Conclusions and Perspectives

Epitope molecular imprinting technology has rapidly advanced, addressing many challenges associated with imprinting entire macromolecules like proteins in polymeric matrices. Compared to biological alternatives—such as antibodies or aptamers—EINPs offer greater versatility, lower production costs, scalability, and long-term stability. These properties position them as strong candidates for theranostics applications. Additionally, the synthetic nature of EINPs is well-aligned with the growing ethical pressure to reduce animal use in R&D, a priority gaining momentum among policymakers and the public.

Recent innovations have propelled epitope imprinting toward high-value molecular targets, including circulating biomarkers, cancer cell surface proteins, and growth factors. These advancements pave the way for real-world applications in diagnostics, regenerative medicine, and targeted therapies. The rise of bioinformatics and molecular modeling tools together with increased computational power accelerates epitope selection and polymer optimization, streamlining MIP development while reducing their costs. As the accessibility of this technology improves, more research groups globally are contributing to the field, expanding its application scope in a wide range of the biomedical areas such as drug delivery [51, 132], tissue engineering [22, 114], drug-free anti-cancer therapies [100, 119], and precision diagnostics [133, 134].

Despite this progress, significant challenges remain. Continued development of automated, large-scale production systems will be essential for the democratization of EINP access, allowing present and future companies to quickly upscale the tailor-made synthesis capabilities of these materials for commercial purposes. The appearance of new companies using this technology (e.g., MIP Diagnostics Ltd, SEMOREX), particularly leveraging the advantages offered by the solid phase imprinting method, is an encouraging sign that a turning point is being reached for MIPs. We foresee a future where clinicians and researchers can swiftly request EINPs tailored for specific proteins or diseases, receiving customized materials within weeks. Standardized protocols for design, testing, and quality control will be essential to support this transition from lab to clinic.

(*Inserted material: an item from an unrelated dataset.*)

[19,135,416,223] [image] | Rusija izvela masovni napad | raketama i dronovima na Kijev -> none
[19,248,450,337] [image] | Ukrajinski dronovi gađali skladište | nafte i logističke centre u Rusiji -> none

These firm advances in recent years provide confidence in our vision of EINPs as real plastic antibodies, enabling novel solutions across biomedicine and clinical care.

Lay Summary.

Personalized medicine requires precise tools to identify and target diseased cells while avoiding off target effects. Epitope-imprinted nanoparticles (EINPs) are emerging as synthetic alternatives to antibodies, designed to recognize disease markers with high stability, low cost, and fewer limitations than natural antibodies. By mimicking biological recognition, EINPs show promise in applications such as disease detection, drug delivery, and tissue engineering. This perspective review focus on how these nanoparticles are created and applied, and highlights their potential to transform regenerative medicine and targeted therapies through more reliable, customizable molecular recognition systems.

Data Availability

The authors confirm that the data supporting the findings of the study are available within the article.